Work instruction = Scan the entries that follow for the word "than", then report every line in which it appears.

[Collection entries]
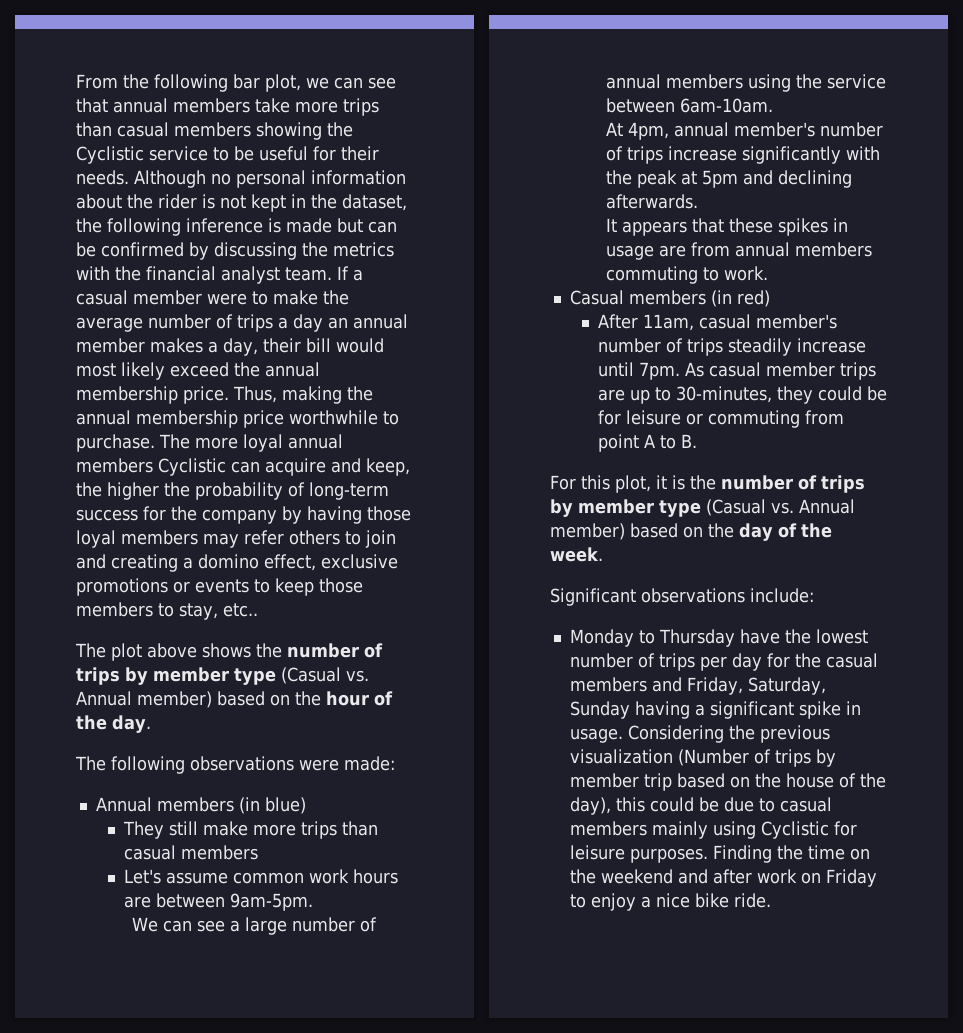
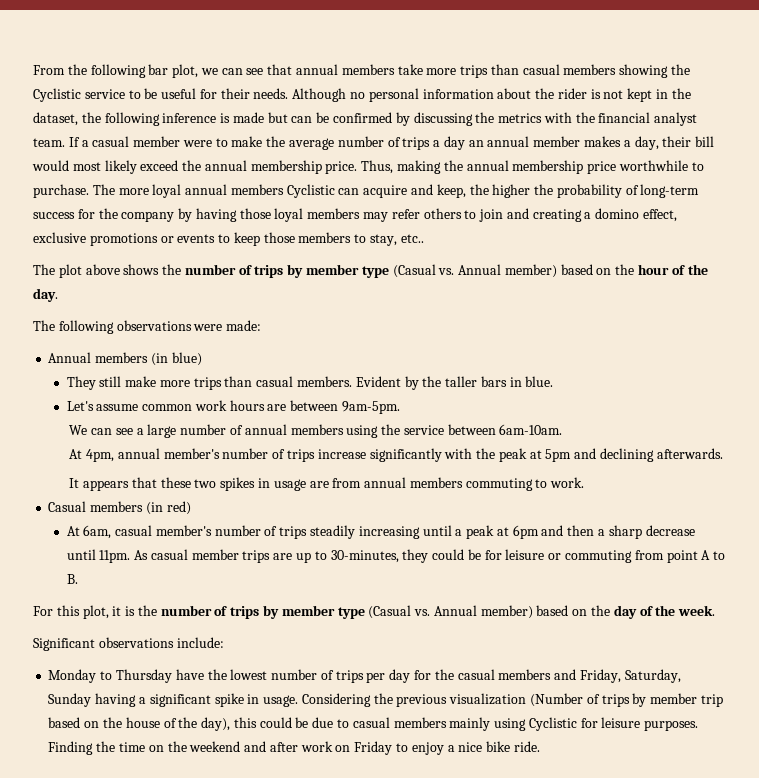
- They still make more trips than casual members
+ They still make more trips than casual members. Evident by the taller bars in blue.
- It appears that these spikes in usage are from annual members commuting to work.
+ It appears that these two spikes in usage are from annual members commuting to work.
- After 11am, casual member's number of trips steadily increase until 7pm.
+ At 6am, casual member's number of trips steadily increasing until a peak at 6pm and then a sharp decrease until 11pm.

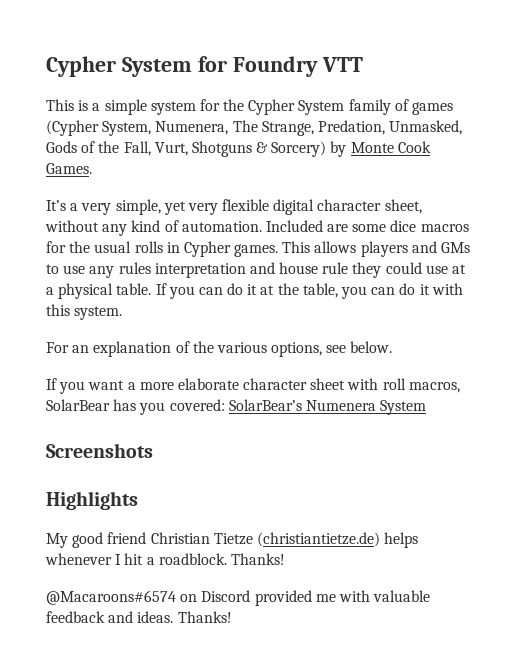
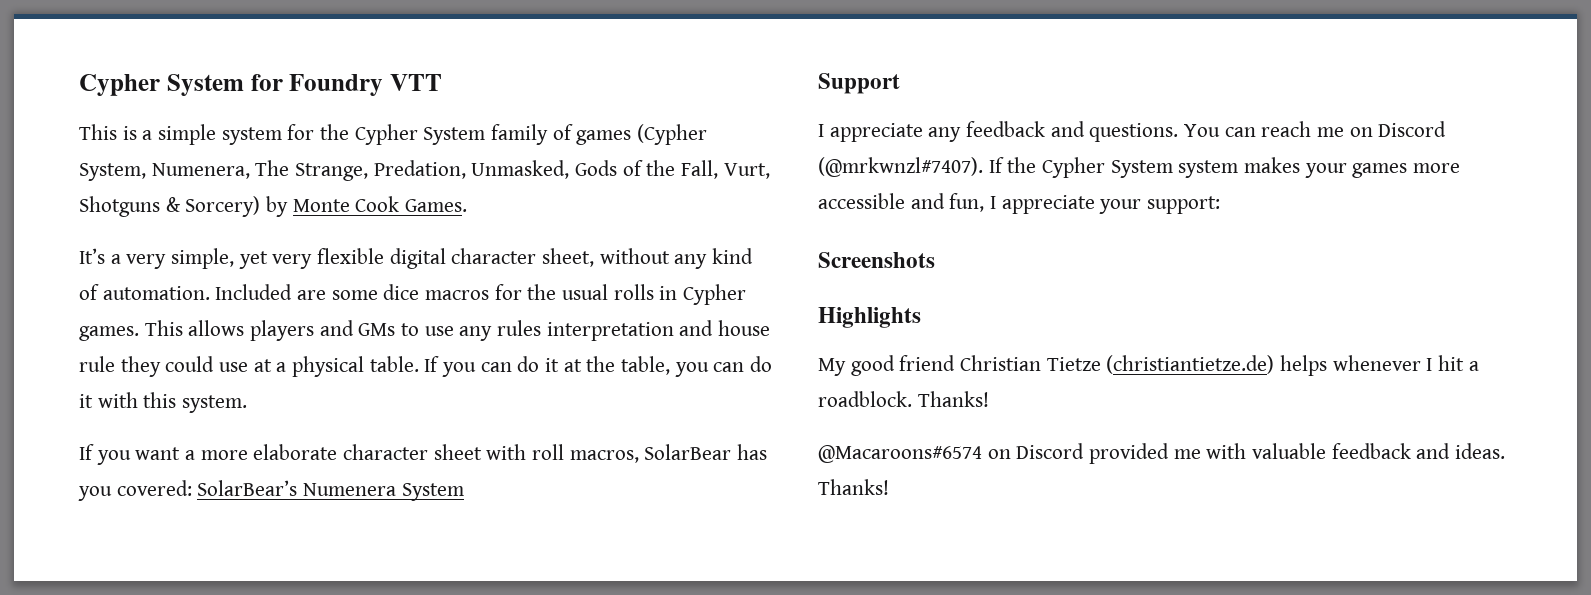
- For an explanation of the various options, see below.
+ Support
+ I appreciate any feedback and questions. You can reach me on Discord (@mrkwnzl#7407). If the Cypher System system makes your games more accessible and fun, I appreciate your support:

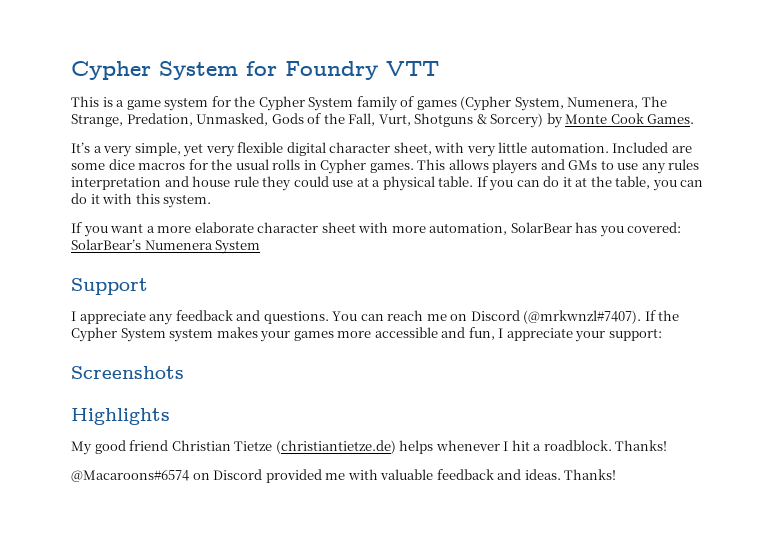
- This is a simple system for the Cypher System family of games (Cypher System, Numenera, The Strange, Predation, Unmasked, Gods of the Fall, Vurt, Shotguns & Sorcery) by Monte Cook Games.
+ This is a game system for the Cypher System family of games (Cypher System, Numenera, The Strange, Predation, Unmasked, Gods of the Fall, Vurt, Shotguns & Sorcery) by Monte Cook Games.
- It’s a very simple, yet very flexible digital character sheet, without any kind of automation.
+ It’s a very simple, yet very flexible digital character sheet, with very little automation.
- If you want a more elaborate character sheet with roll macros, SolarBear has you covered: SolarBear’s Numenera System
+ If you want a more elaborate character sheet with more automation, SolarBear has you covered: SolarBear’s Numenera System

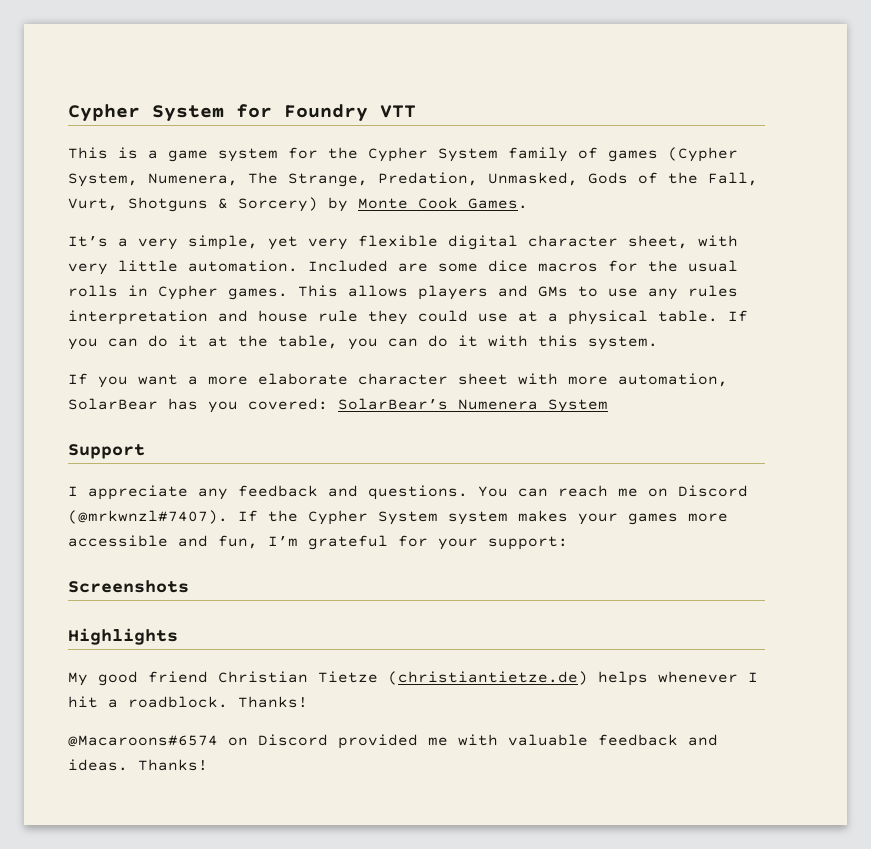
- If the Cypher System system makes your games more accessible and fun, I appreciate your support:
+ If the Cypher System system makes your games more accessible and fun, I’m grateful for your support:

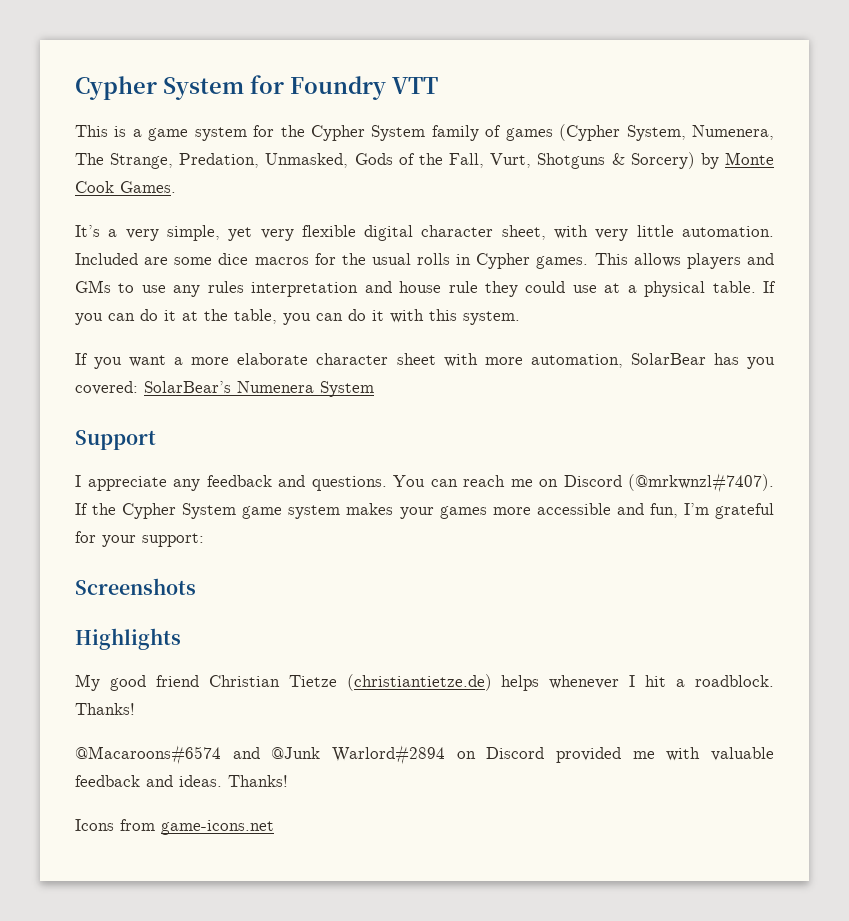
- If the Cypher System system makes your games more accessible and fun, I’m grateful for your support:
+ If the Cypher System game system makes your games more accessible and fun, I’m grateful for your support:
- @Macaroons#6574 on Discord provided me with valuable feedback and ideas.
+ @Macaroons#6574 and @Junk Warlord#2894 on Discord provided me with valuable feedback and ideas.
+ Icons from game-icons.net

Task result =
- They still make more trips than casual members
+ They still make more trips than casual members. Evident by the taller bars in blue.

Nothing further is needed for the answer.